__Task prompt__: Write out every line below again exactly as it stands, skipping each image.

**** Information

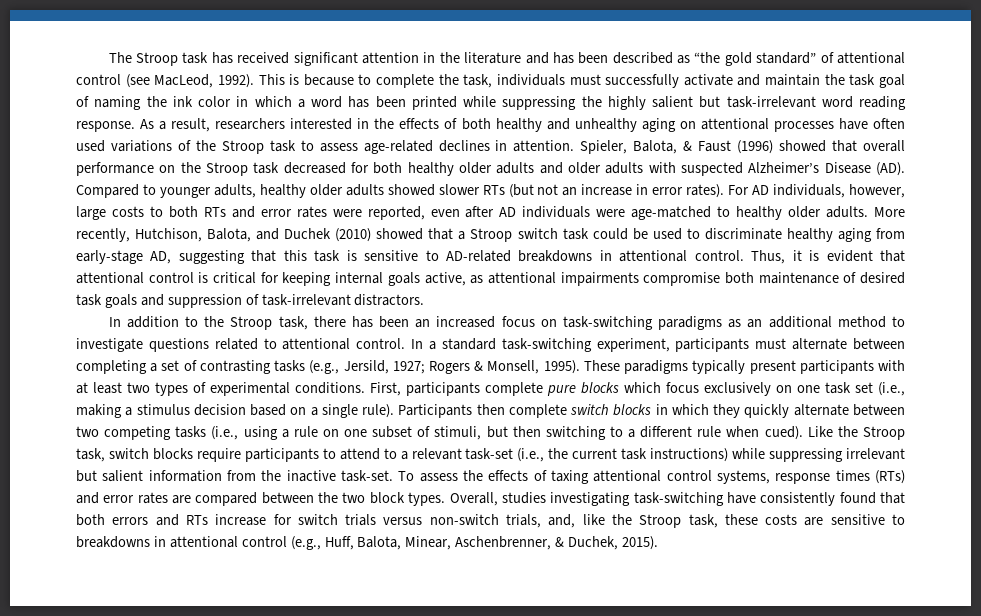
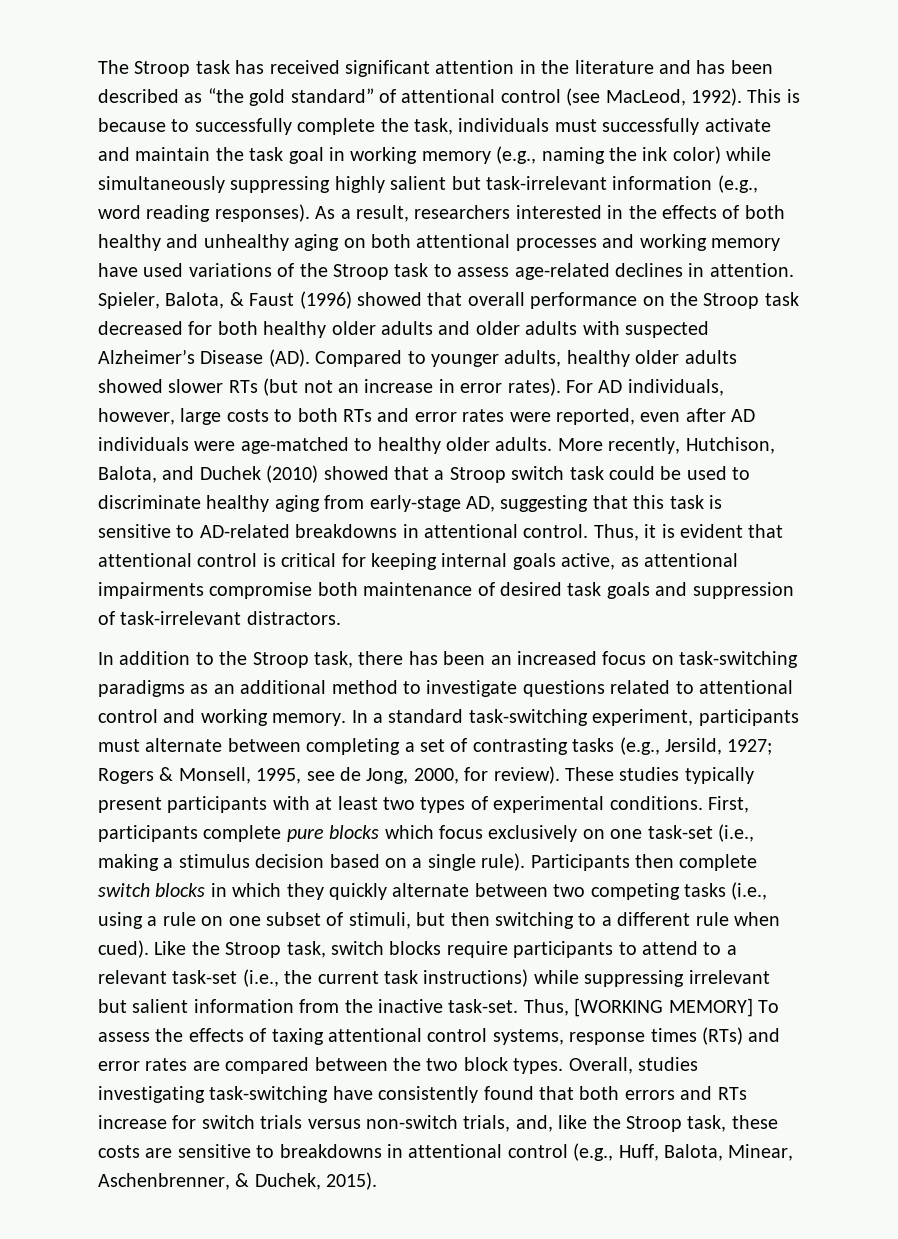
- This is because to complete the task, individuals must successfully activate and maintain the task goal of naming the ink color in which a word has been printed while suppressing the highly salient but task-irrelevant word reading response.
+ This is because to successfully complete the task, individuals must successfully activate and maintain the task goal in working memory (e.g., naming the ink color) while simultaneously suppressing highly salient but task-irrelevant information (e.g., word reading responses).
- As a result, researchers interested in the effects of both healthy and unhealthy aging on attentional processes have often used variations of the Stroop task to assess age-related declines in attention.
+ As a result, researchers interested in the effects of both healthy and unhealthy aging on both attentional processes and working memory have used variations of the Stroop task to assess age-related declines in attention.
- In addition to the Stroop task, there has been an increased focus on task-switching paradigms as an additional method to investigate questions related to attentional control.
+ In addition to the Stroop task, there has been an increased focus on task-switching paradigms as an additional method to investigate questions related to attentional control and working memory.
- In a standard task-switching experiment, participants must alternate between completing a set of contrasting tasks (e.g., Jersild, 1927; Rogers & Monsell, 1995). These paradigms typically present participants with at least two types of experimental conditions.
+ In a standard task-switching experiment, participants must alternate between completing a set of contrasting tasks (e.g., Jersild, 1927; Rogers & Monsell, 1995, see de Jong, 2000, for review). These studies typically present participants with at least two types of experimental conditions.
- First, participants complete pure blocks which focus exclusively on one task set (i.e., making a stimulus decision based on a single rule).
+ First, participants complete pure blocks which focus exclusively on one task-set (i.e., making a stimulus decision based on a single rule).
- To assess the effects of taxing attentional control systems, response times (RTs) and error rates are compared between the two block types.
+ Thus, [WORKING MEMORY] To assess the effects of taxing attentional control systems, response times (RTs) and error rates are compared between the two block types.

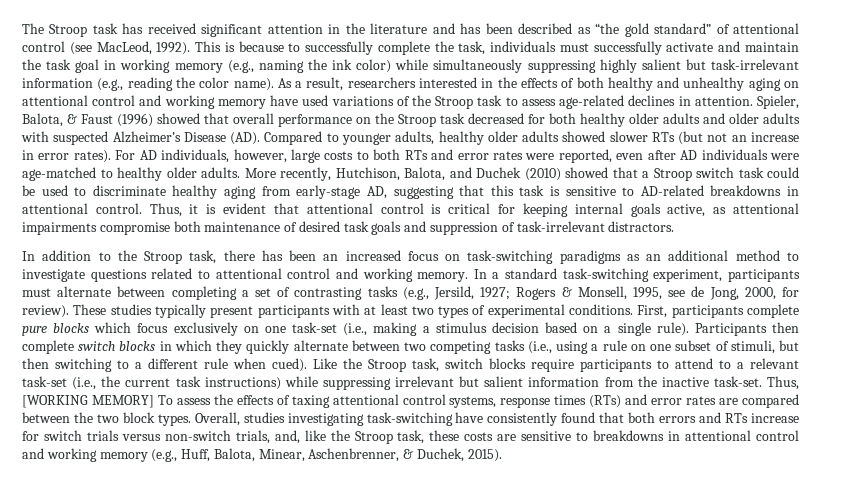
- This is because to successfully complete the task, individuals must successfully activate and maintain the task goal in working memory (e.g., naming the ink color) while simultaneously suppressing highly salient but task-irrelevant information (e.g., word reading responses).
+ This is because to successfully complete the task, individuals must successfully activate and maintain the task goal in working memory (e.g., naming the ink color) while simultaneously suppressing highly salient but task-irrelevant information (e.g., reading the color name).
- As a result, researchers interested in the effects of both healthy and unhealthy aging on both attentional processes and working memory have used variations of the Stroop task to assess age-related declines in attention.
+ As a result, researchers interested in the effects of both healthy and unhealthy aging on attentional control and working memory have used variations of the Stroop task to assess age-related declines in attention.
- Overall, studies investigating task-switching have consistently found that both errors and RTs increase for switch trials versus non-switch trials, and, like the Stroop task, these costs are sensitive to breakdowns in attentional control (e.g., Huff, Balota, Minear, Aschenbrenner, & Duchek, 2015).
+ Overall, studies investigating task-switching have consistently found that both errors and RTs increase for switch trials versus non-switch trials, and, like the Stroop task, these costs are sensitive to breakdowns in attentional control and working memory (e.g., Huff, Balota, Minear, Aschenbrenner, & Duchek, 2015).

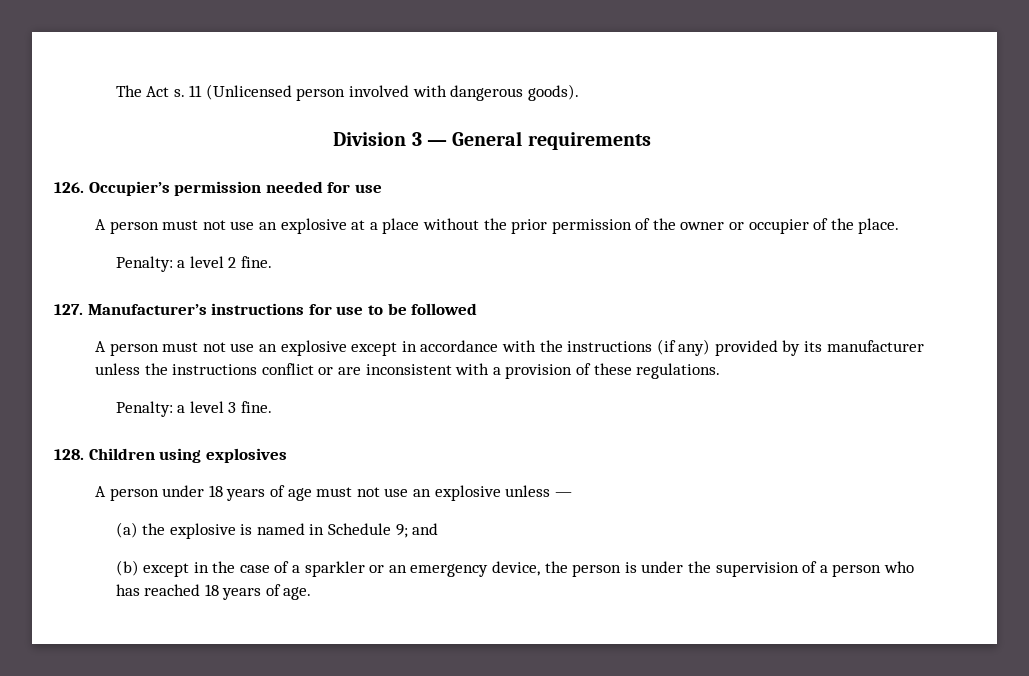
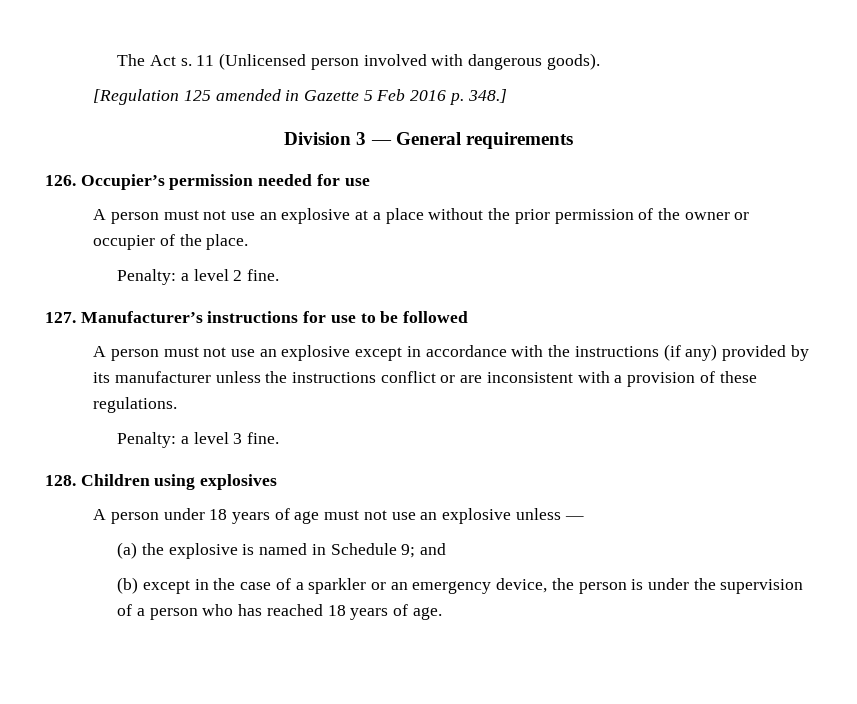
+ [Regulation 125 amended in Gazette 5 Feb 2016 p. 348.]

********

__Solution below__:
- This is because to complete the task, individuals must successfully activate and maintain the task goal of naming the ink color in which a word has been printed while suppressing the highly salient but task-irrelevant word reading response.
+ This is because to successfully complete the task, individuals must successfully activate and maintain the task goal in working memory (e.g., naming the ink color) while simultaneously suppressing highly salient but task-irrelevant information (e.g., word reading responses).
- As a result, researchers interested in the effects of both healthy and unhealthy aging on attentional processes have often used variations of the Stroop task to assess age-related declines in attention.
+ As a result, researchers interested in the effects of both healthy and unhealthy aging on both attentional processes and working memory have used variations of the Stroop task to assess age-related declines in attention.
- In addition to the Stroop task, there has been an increased focus on task-switching paradigms as an additional method to investigate questions related to attentional control.
+ In addition to the Stroop task, there has been an increased focus on task-switching paradigms as an additional method to investigate questions related to attentional control and working memory.
- In a standard task-switching experiment, participants must alternate between completing a set of contrasting tasks (e.g., Jersild, 1927; Rogers & Monsell, 1995). These paradigms typically present participants with at least two types of experimental conditions.
+ In a standard task-switching experiment, participants must alternate between completing a set of contrasting tasks (e.g., Jersild, 1927; Rogers & Monsell, 1995, see de Jong, 2000, for review). These studies typically present participants with at least two types of experimental conditions.
- First, participants complete pure blocks which focus exclusively on one task set (i.e., making a stimulus decision based on a single rule).
+ First, participants complete pure blocks which focus exclusively on one task-set (i.e., making a stimulus decision based on a single rule).
- To assess the effects of taxing attentional control systems, response times (RTs) and error rates are compared between the two block types.
+ Thus, [WORKING MEMORY] To assess the effects of taxing attentional control systems, response times (RTs) and error rates are compared between the two block types.

- This is because to successfully complete the task, individuals must successfully activate and maintain the task goal in working memory (e.g., naming the ink color) while simultaneously suppressing highly salient but task-irrelevant information (e.g., word reading responses).
+ This is because to successfully complete the task, individuals must successfully activate and maintain the task goal in working memory (e.g., naming the ink color) while simultaneously suppressing highly salient but task-irrelevant information (e.g., reading the color name).
- As a result, researchers interested in the effects of both healthy and unhealthy aging on both attentional processes and working memory have used variations of the Stroop task to assess age-related declines in attention.
+ As a result, researchers interested in the effects of both healthy and unhealthy aging on attentional control and working memory have used variations of the Stroop task to assess age-related declines in attention.
- Overall, studies investigating task-switching have consistently found that both errors and RTs increase for switch trials versus non-switch trials, and, like the Stroop task, these costs are sensitive to breakdowns in attentional control (e.g., Huff, Balota, Minear, Aschenbrenner, & Duchek, 2015).
+ Overall, studies investigating task-switching have consistently found that both errors and RTs increase for switch trials versus non-switch trials, and, like the Stroop task, these costs are sensitive to breakdowns in attentional control and working memory (e.g., Huff, Balota, Minear, Aschenbrenner, & Duchek, 2015).

+ [Regulation 125 amended in Gazette 5 Feb 2016 p. 348.]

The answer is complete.